Predicting Metal-Binding Sites of Protein Residues
Serkan Küçükbay, Hasan Oğul
DOI: http://dx.doi.org/10.154392015391
Citation: Position Papers of the 2015 Federated Conference on Computer Science and Information Systems, M. Ganzha, L. Maciaszek, M. Paprzycki (eds). ACSIS, Vol. 6, pages 83–87 (2015)
Abstract. Metal ions in protein are critical to the function, structure and stability of protein. For this reason accurate prediction of metal binding sites in protein is very important. Here, we present our study which is performed for predicting metal binding sites for histidines (HIS) and cysteines from protein sequence. Three different methods are applied for this task: Support Vector Machine (SVM), Naive Bayes and Variable-length Markov chain. All these methods use only sequence information to classify a residue as metal binding or not. Several feature sets are employed to evaluate impact on prediction results.
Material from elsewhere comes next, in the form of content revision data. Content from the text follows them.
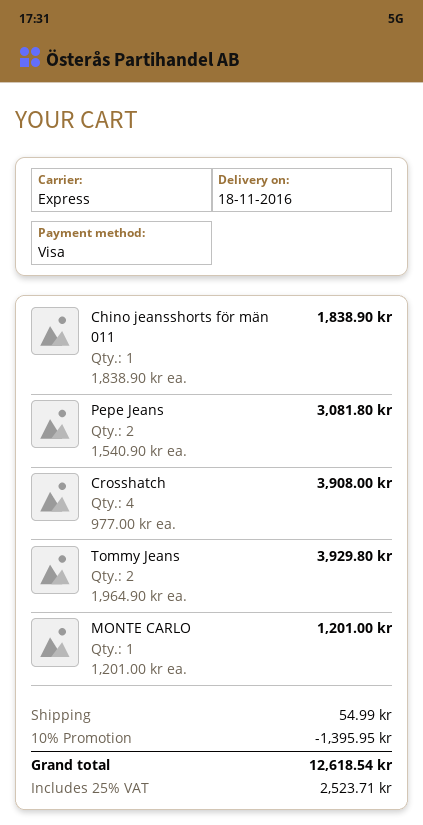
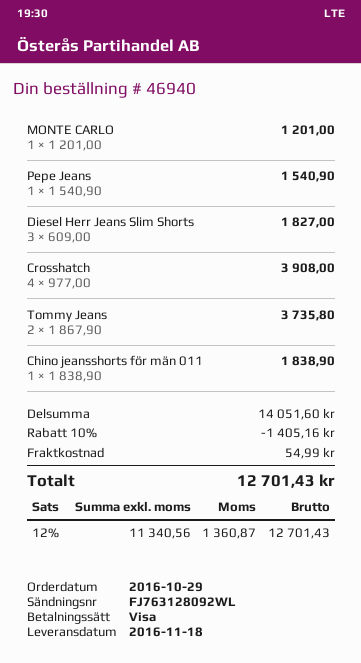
Pepe Jeans: 2 x 1540.90 = 3081.80 -> 1 x 1540.90 = 1540.90
Tommy Jeans: 2 x 1964.90 = 3929.80 -> 2 x 1867.90 = 3735.80
Diesel Herr Jeans Slim Shorts: none -> 3 x 609.00 = 1827.00
discount: 10% = 1395.95 -> 10% = 1405.16
tax: 25% = 2523.71 -> 12% = 1360.87
total: 12618.54 -> 12701.43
We predict metal binding sites for mentioned amino acids at 35\% precision and 75\% recall with Naive Bayes, at 25\% precision and 23\% recall with Support Vector Machine and at 0.05\% precision and 60\% recall with Variable-length Markov chain. We observe significant differences in performance depending on the selected feature set. The results show that Naive Bayes is competitive for metal binding site detection.